---- Data for review

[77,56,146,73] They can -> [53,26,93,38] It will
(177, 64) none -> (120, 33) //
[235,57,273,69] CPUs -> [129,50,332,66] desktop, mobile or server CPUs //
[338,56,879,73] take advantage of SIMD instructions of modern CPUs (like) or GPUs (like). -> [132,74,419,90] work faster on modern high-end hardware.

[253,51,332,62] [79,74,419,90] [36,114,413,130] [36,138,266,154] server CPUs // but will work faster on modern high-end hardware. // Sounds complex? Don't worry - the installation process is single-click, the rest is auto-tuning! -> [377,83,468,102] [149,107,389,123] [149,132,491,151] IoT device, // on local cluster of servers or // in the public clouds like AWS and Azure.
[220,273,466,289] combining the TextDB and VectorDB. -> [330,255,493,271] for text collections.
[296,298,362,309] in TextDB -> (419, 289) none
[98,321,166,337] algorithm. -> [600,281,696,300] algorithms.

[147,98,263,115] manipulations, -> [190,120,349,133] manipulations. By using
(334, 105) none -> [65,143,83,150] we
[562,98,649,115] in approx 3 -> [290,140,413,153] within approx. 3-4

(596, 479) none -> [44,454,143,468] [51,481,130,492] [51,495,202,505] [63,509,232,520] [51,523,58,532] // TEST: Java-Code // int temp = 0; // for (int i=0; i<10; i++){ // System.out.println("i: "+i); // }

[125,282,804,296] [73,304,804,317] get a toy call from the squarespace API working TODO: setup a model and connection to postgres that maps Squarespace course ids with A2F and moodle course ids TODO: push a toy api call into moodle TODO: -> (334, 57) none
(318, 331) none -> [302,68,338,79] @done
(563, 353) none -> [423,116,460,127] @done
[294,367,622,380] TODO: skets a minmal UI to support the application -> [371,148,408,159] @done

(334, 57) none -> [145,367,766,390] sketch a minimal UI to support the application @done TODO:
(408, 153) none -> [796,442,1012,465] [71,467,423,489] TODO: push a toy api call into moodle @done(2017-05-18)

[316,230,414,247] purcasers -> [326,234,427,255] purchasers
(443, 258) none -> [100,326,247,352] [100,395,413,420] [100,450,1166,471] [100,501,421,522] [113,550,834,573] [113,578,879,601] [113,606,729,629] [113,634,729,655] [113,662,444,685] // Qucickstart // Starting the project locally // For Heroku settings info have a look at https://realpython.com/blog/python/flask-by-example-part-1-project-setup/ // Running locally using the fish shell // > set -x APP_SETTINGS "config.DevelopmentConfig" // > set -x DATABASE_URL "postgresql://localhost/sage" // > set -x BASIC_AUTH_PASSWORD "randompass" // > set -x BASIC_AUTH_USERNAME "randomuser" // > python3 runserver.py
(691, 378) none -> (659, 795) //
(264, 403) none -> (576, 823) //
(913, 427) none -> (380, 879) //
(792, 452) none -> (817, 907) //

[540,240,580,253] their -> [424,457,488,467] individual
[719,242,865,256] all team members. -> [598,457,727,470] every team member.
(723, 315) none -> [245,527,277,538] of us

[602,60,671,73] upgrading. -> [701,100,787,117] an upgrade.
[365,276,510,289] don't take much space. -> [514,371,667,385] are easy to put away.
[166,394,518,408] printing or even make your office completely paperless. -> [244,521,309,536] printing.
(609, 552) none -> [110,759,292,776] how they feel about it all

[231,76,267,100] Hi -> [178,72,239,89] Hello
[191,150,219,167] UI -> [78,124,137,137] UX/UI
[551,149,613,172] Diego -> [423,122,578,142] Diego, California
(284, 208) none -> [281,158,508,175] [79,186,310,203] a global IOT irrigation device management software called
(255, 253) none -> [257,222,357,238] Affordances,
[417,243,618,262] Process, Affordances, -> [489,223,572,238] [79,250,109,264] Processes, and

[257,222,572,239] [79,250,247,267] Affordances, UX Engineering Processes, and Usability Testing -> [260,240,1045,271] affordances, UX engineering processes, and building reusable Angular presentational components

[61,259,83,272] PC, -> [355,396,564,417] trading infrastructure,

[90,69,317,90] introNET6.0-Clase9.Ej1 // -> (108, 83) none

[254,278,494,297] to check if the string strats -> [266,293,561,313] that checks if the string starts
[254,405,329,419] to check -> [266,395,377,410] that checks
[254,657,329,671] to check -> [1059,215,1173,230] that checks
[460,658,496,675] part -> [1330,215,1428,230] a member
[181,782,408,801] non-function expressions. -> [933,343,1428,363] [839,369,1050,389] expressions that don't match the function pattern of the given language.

--------

Work instructions: Take each line of the listing above and set it down again exactly.

Written response:
[77,56,146,73] They can -> [53,26,93,38] It will
(177, 64) none -> (120, 33) //
[235,57,273,69] CPUs -> [129,50,332,66] desktop, mobile or server CPUs //
[338,56,879,73] take advantage of SIMD instructions of modern CPUs (like) or GPUs (like). -> [132,74,419,90] work faster on modern high-end hardware.

[253,51,332,62] [79,74,419,90] [36,114,413,130] [36,138,266,154] server CPUs // but will work faster on modern high-end hardware. // Sounds complex? Don't worry - the installation process is single-click, the rest is auto-tuning! -> [377,83,468,102] [149,107,389,123] [149,132,491,151] IoT device, // on local cluster of servers or // in the public clouds like AWS and Azure.
[220,273,466,289] combining the TextDB and VectorDB. -> [330,255,493,271] for text collections.
[296,298,362,309] in TextDB -> (419, 289) none
[98,321,166,337] algorithm. -> [600,281,696,300] algorithms.

[147,98,263,115] manipulations, -> [190,120,349,133] manipulations. By using
(334, 105) none -> [65,143,83,150] we
[562,98,649,115] in approx 3 -> [290,140,413,153] within approx. 3-4

(596, 479) none -> [44,454,143,468] [51,481,130,492] [51,495,202,505] [63,509,232,520] [51,523,58,532] // TEST: Java-Code // int temp = 0; // for (int i=0; i<10; i++){ // System.out.println("i: "+i); // }

[125,282,804,296] [73,304,804,317] get a toy call from the squarespace API working TODO: setup a model and connection to postgres that maps Squarespace course ids with A2F and moodle course ids TODO: push a toy api call into moodle TODO: -> (334, 57) none
(318, 331) none -> [302,68,338,79] @done
(563, 353) none -> [423,116,460,127] @done
[294,367,622,380] TODO: skets a minmal UI to support the application -> [371,148,408,159] @done

(334, 57) none -> [145,367,766,390] sketch a minimal UI to support the application @done TODO:
(408, 153) none -> [796,442,1012,465] [71,467,423,489] TODO: push a toy api call into moodle @done(2017-05-18)

[316,230,414,247] purcasers -> [326,234,427,255] purchasers
(443, 258) none -> [100,326,247,352] [100,395,413,420] [100,450,1166,471] [100,501,421,522] [113,550,834,573] [113,578,879,601] [113,606,729,629] [113,634,729,655] [113,662,444,685] // Qucickstart // Starting the project locally // For Heroku settings info have a look at https://realpython.com/blog/python/flask-by-example-part-1-project-setup/ // Running locally using the fish shell // > set -x APP_SETTINGS "config.DevelopmentConfig" // > set -x DATABASE_URL "postgresql://localhost/sage" // > set -x BASIC_AUTH_PASSWORD "randompass" // > set -x BASIC_AUTH_USERNAME "randomuser" // > python3 runserver.py
(691, 378) none -> (659, 795) //
(264, 403) none -> (576, 823) //
(913, 427) none -> (380, 879) //
(792, 452) none -> (817, 907) //

[540,240,580,253] their -> [424,457,488,467] individual
[719,242,865,256] all team members. -> [598,457,727,470] every team member.
(723, 315) none -> [245,527,277,538] of us

[602,60,671,73] upgrading. -> [701,100,787,117] an upgrade.
[365,276,510,289] don't take much space. -> [514,371,667,385] are easy to put away.
[166,394,518,408] printing or even make your office completely paperless. -> [244,521,309,536] printing.
(609, 552) none -> [110,759,292,776] how they feel about it all

[231,76,267,100] Hi -> [178,72,239,89] Hello
[191,150,219,167] UI -> [78,124,137,137] UX/UI
[551,149,613,172] Diego -> [423,122,578,142] Diego, California
(284, 208) none -> [281,158,508,175] [79,186,310,203] a global IOT irrigation device management software called
(255, 253) none -> [257,222,357,238] Affordances,
[417,243,618,262] Process, Affordances, -> [489,223,572,238] [79,250,109,264] Processes, and

[257,222,572,239] [79,250,247,267] Affordances, UX Engineering Processes, and Usability Testing -> [260,240,1045,271] affordances, UX engineering processes, and building reusable Angular presentational components

[61,259,83,272] PC, -> [355,396,564,417] trading infrastructure,

[90,69,317,90] introNET6.0-Clase9.Ej1 // -> (108, 83) none

[254,278,494,297] to check if the string strats -> [266,293,561,313] that checks if the string starts
[254,405,329,419] to check -> [266,395,377,410] that checks
[254,657,329,671] to check -> [1059,215,1173,230] that checks
[460,658,496,675] part -> [1330,215,1428,230] a member
[181,782,408,801] non-function expressions. -> [933,343,1428,363] [839,369,1050,389] expressions that don't match the function pattern of the given language.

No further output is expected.